WORK REQUIRED -
Could you retype exactly the lines below between the one holding "transform:translate(0,-50%);" and the one holding "left:198px; top:20px; width:276px;", inclusive, leaving out any pictures?

▬▬▬▬▬▬▬▬▬▬

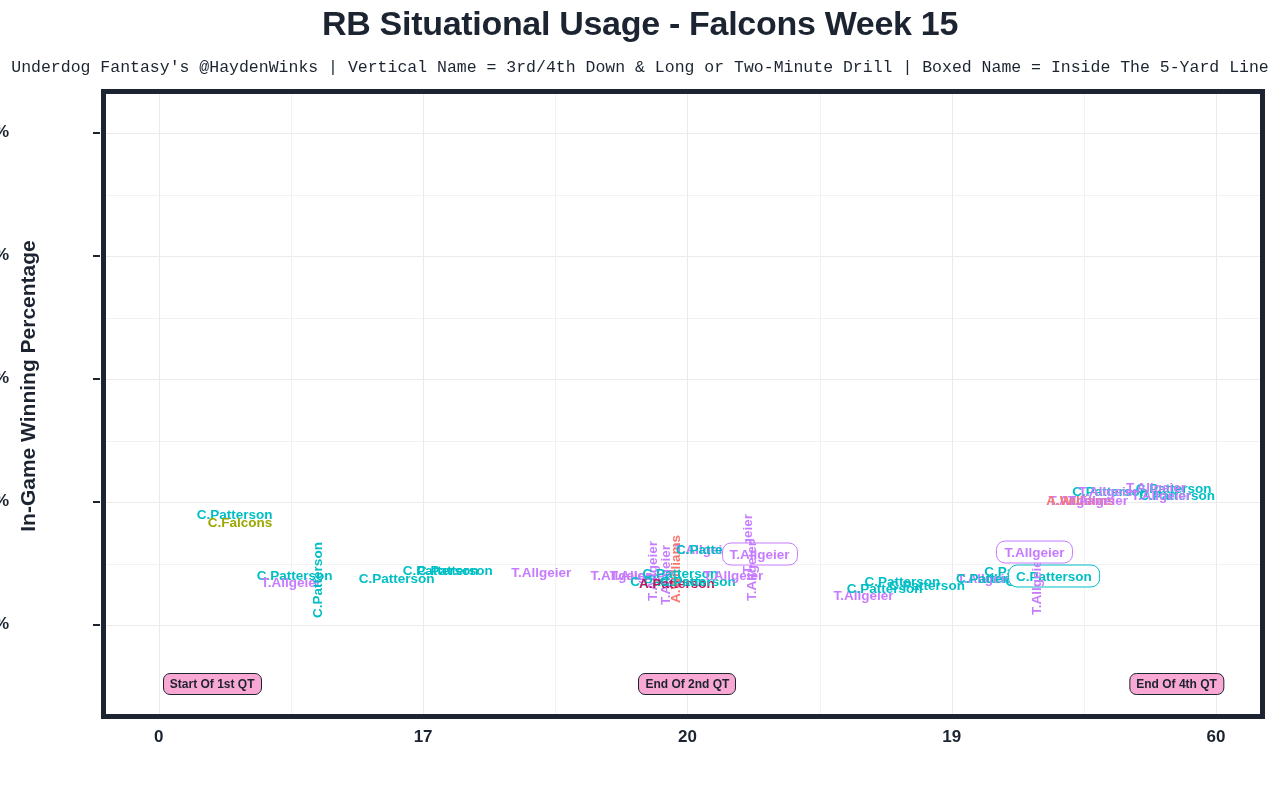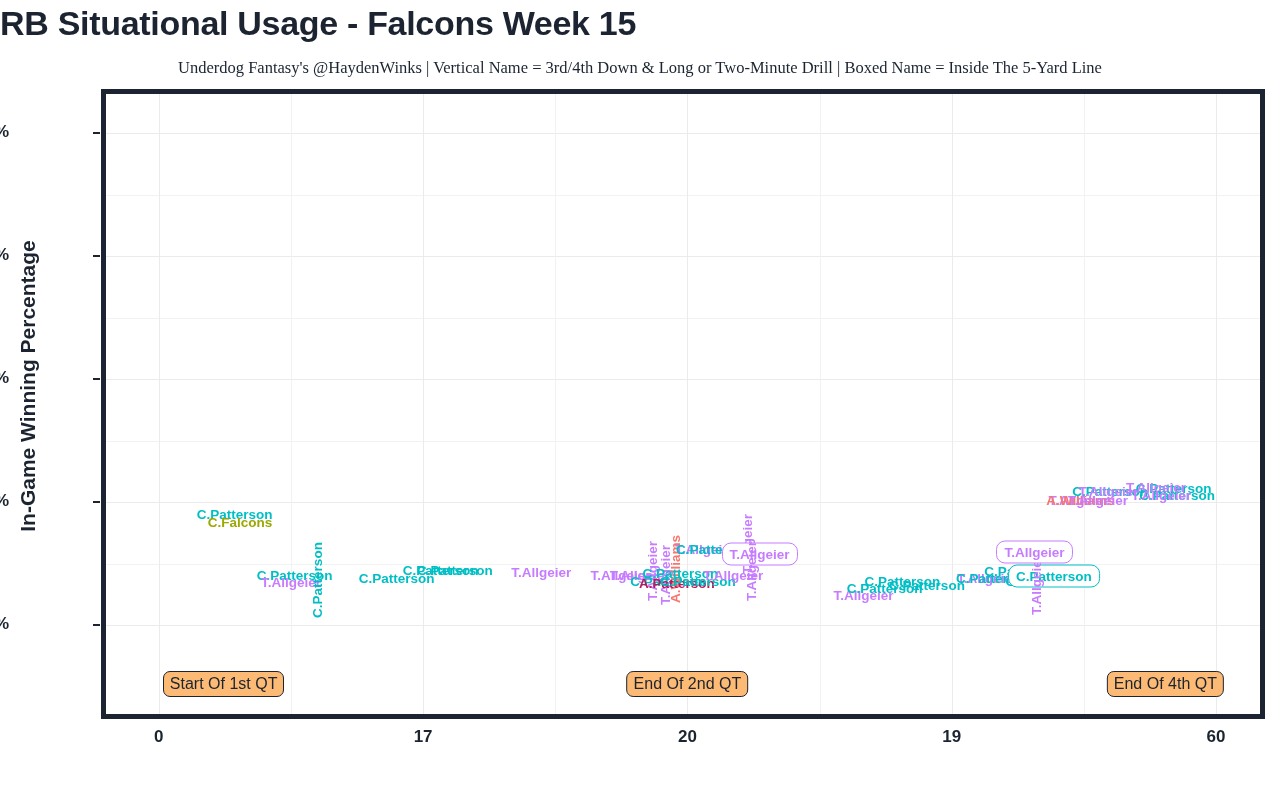--- a/index.html
+++ b/index.html
@@ -2,28 +2,28 @@
 <html><head>
 <meta charset="utf-8">
 <style>
   html,body{margin:0;padding:0;background:#ffffff;}
   body{width:1280px;height:797px;overflow:hidden;font-family:"Liberation Sans",sans-serif;color:#1b2430;}
 
   #root{position:relative;width:1280px;height:797px;}
 
   
   #title{
-    position:absolute;left:0;top:4px;width:1280px;
+    position:absolute;left:0;top:4px;width:1280px;text-align:center;
     font-size:34px;font-weight:bold;letter-spacing:-0.3px;color:#1b2430;
     font-family:"Liberation Sans",sans-serif;
   }
   #subtitle{
     position:absolute;left:0;top:58px;width:1280px;text-align:center;
     font-size:16.5px;font-weight:normal;color:#1b2430;
-    font-family:Liberation Serif, serif;
+    font-family:Liberation Mono, monospace;
   }
 
   
   #xlab{
     position:absolute;left:0;top:757px;width:1280px;text-align:center;
     font-size:21px;font-weight:bold;color:#1b2430;
   }
   #ylab{
     position:absolute;left:-212px;top:374px;width:480px;text-align:center;
     font-size:21px;font-weight:bold;color:#1b2430;
@@ -61,21 +61,21 @@
   }
   .lbl.vert{ }
   .lbl.boxed{
     border:1.6px solid currentColor;border-radius:9px;
     padding:3px 7px;background:#ffffff;
   }
 
   
   .qtag{
     position:absolute;white-space:nowrap;
-    font-size:16px;font-weight:normal;color:#1b2430;background:#fdba74;
+    font-size:12px;font-weight:bold;color:#1b2430;background:#f9a8d4;
     border:1.8px solid #1b2430;border-radius:7px;padding:3px 6px;
     transform:translate(0,-50%);
   }
   .qtag.right{transform:translate(-100%,-50%);}
 </style>
 </head>
 <body>
 
 <div id="root">
 

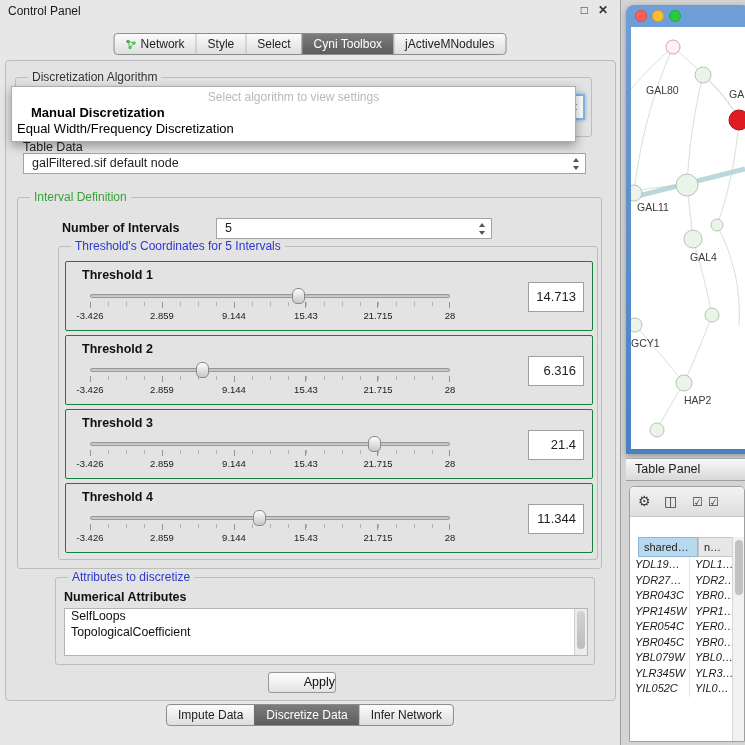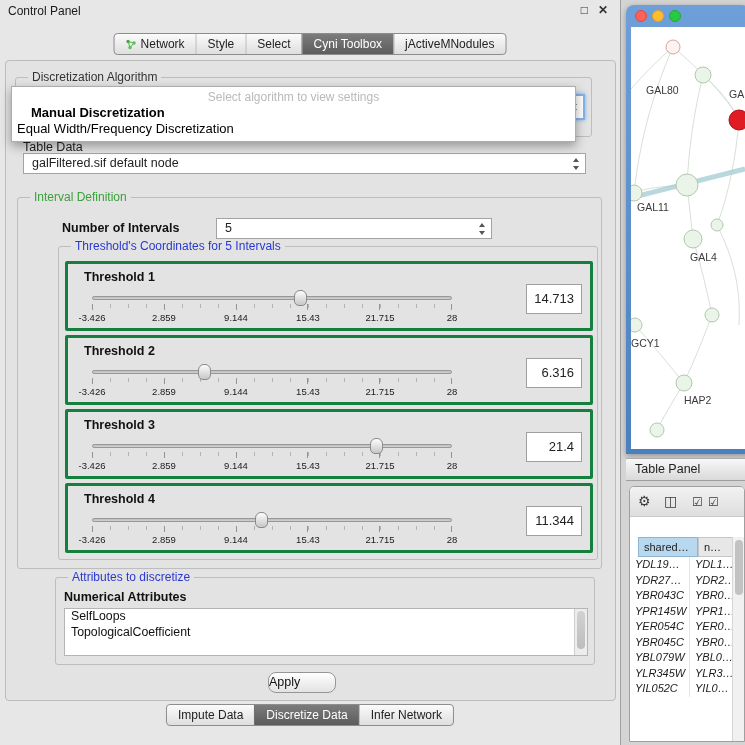--- a/index.html
+++ b/index.html
@@ -44,39 +44,39 @@
   .popup .opt.bold { font-weight:bold;padding-left:19px; }
 
   .td-label { position:absolute; left:17px; top:79px; font-size:12.5px; }
   .td-combo { left:17px; top:92px; width:563px; height:21px; }
 
   .interval-group { left:11px; top:136px; width:585px; height:372px; }
   .noi-label { position:absolute; left:44px; top:23px; font-weight:bold; font-size:12.5px; color:#111; }
   .noi-combo { left:198px; top:20px; width:276px; height:21px; }
   .thr-group { position:absolute; left:40px; top:48px; width:540px; height:314px; border:1px solid #bdbdbd; border-radius:3px; }
 
-  .thr-panel { position:absolute; left:6px; width:528px; height:70px; border:3px solid #15803d; border-radius:2px; }
+  .thr-panel { position:absolute; left:6px; width:528px; height:70px; border:1px solid #15803d; border-radius:2px; }
   .thr-label { position:absolute; left:16px; top:6px; font-weight:bold; font-size:12.5px; color:#111; }
   .slider { position:absolute; left:24px; top:24px; width:360px; height:36px; }
   .track { position:absolute; left:0; right:0; top:8px; height:4px; background:linear-gradient(#bdbdbd,#d2d2d2); border:1px solid #989898; border-radius:3px; }
   .thumb { position:absolute; top:2px; width:13px; height:16px; background:linear-gradient(#fdfdfd,#c7c7c7); border:1px solid #8a8a8a; border-radius:6px 6px 5px 5px; }
   .ticks-major { position:absolute; left:0; right:0; top:16px; height:6px; background-image:repeating-linear-gradient(90deg,#949494 0 1px,transparent 1px 20%); border-right:1px solid #949494; }
   .ticks-minor { position:absolute; left:0; right:0; top:16px; height:4px; background-image:repeating-linear-gradient(90deg,#b3b3b3 0 1px,transparent 1px 5%); }
   .tick-labels { position:absolute; left:0; right:0; top:24px; height:11px; }
   .tick-labels span { position:absolute; transform:translateX(-50%); font-size:9.5px; color:#1a1a1a; white-space:nowrap; }
   .val { position:absolute; right:8px; top:20px; width:56px; height:30px; background:#fff; border:1px solid #a0a0a0; font-size:13px; line-height:28px; text-align:right; padding-right:7px; }
 
   .attrs-group { left:49px; top:516px; width:540px; height:88px; }
   .attrs-heading { position:absolute; left:8px; top:12px; font-weight:bold; font-size:12.5px; color:#111; }
   .listbox { position:absolute; left:8px; top:30px; width:524px; height:48px; background:#fff; border:1px solid #b5b5b5; overflow:hidden; }
   .listbox .li { font-size:12.3px; line-height:15.5px; padding-left:6px; color:#111; white-space:nowrap; }
   .list-scroll { position:absolute; right:0; top:0; bottom:0; width:13px; background:#ededed; border-left:1px solid #cfcfcf; }
   .list-scroll .sthumb { position:absolute; left:2px; top:2px; width:8px; height:38px; background:linear-gradient(#d2d2d2,#bdbdbd); border-radius:4px; }
 
-  .btn { position:absolute; background:linear-gradient(#ffffff,#e2e2e2); border:1px solid #979797; border-radius:8px; font-size:12.5px; text-align:left; line-height:19px; color:#111; }
+  .btn { position:absolute; background:linear-gradient(#ffffff,#e2e2e2); border:1px solid #979797; border-radius:3px; font-size:12.5px; text-align:right; line-height:19px; color:#111; }
   .apply-btn { left:262px; top:611px; width:68px; height:21px; }
 
   
   .net-win { position:absolute; left:626px; top:5px; width:124px; height:449px; background:linear-gradient(#6f9fd8,#4a7fc0); border-radius:8px 8px 0 0; box-shadow:0 2px 6px rgba(0,0,0,.3); }
   .traffic { position:absolute; top:5px; left:9px; display:flex; gap:5px; }
   .light { width:12px; height:12px; border-radius:50%; }
   .light.red { background:#ff6057; border:1px solid #e04940; }
   .light.yellow { background:#ffbd2d; border:1px solid #e0a323; }
   .light.green { background:#29c941; border:1px solid #20ab33; }
   .net-canvas-wrap { position:absolute; left:5px; top:22px; width:114px; height:422px; background:#fff; overflow:hidden; }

▬▬▬▬▬▬▬▬▬▬

ANSWER TO THIS EXERCISE -
     transform:translate(0,-50%);
   }
   .qtag.right{transform:translate(-100%,-50%);}
 </style>
 </head>
 <body>
 
 <div id="root">
 

--- a/index.html
+++ b/index.html
@@ -44,39 +44,39 @@
   .popup .opt.bold { font-weight:bold;padding-left:19px; }
 
   .td-label { position:absolute; left:17px; top:79px; font-size:12.5px; }
   .td-combo { left:17px; top:92px; width:563px; height:21px; }
 
   .interval-group { left:11px; top:136px; width:585px; height:372px; }
   .noi-label { position:absolute; left:44px; top:23px; font-weight:bold; font-size:12.5px; color:#111; }
   .noi-combo { left:198px; top:20px; width:276px; height:21px; }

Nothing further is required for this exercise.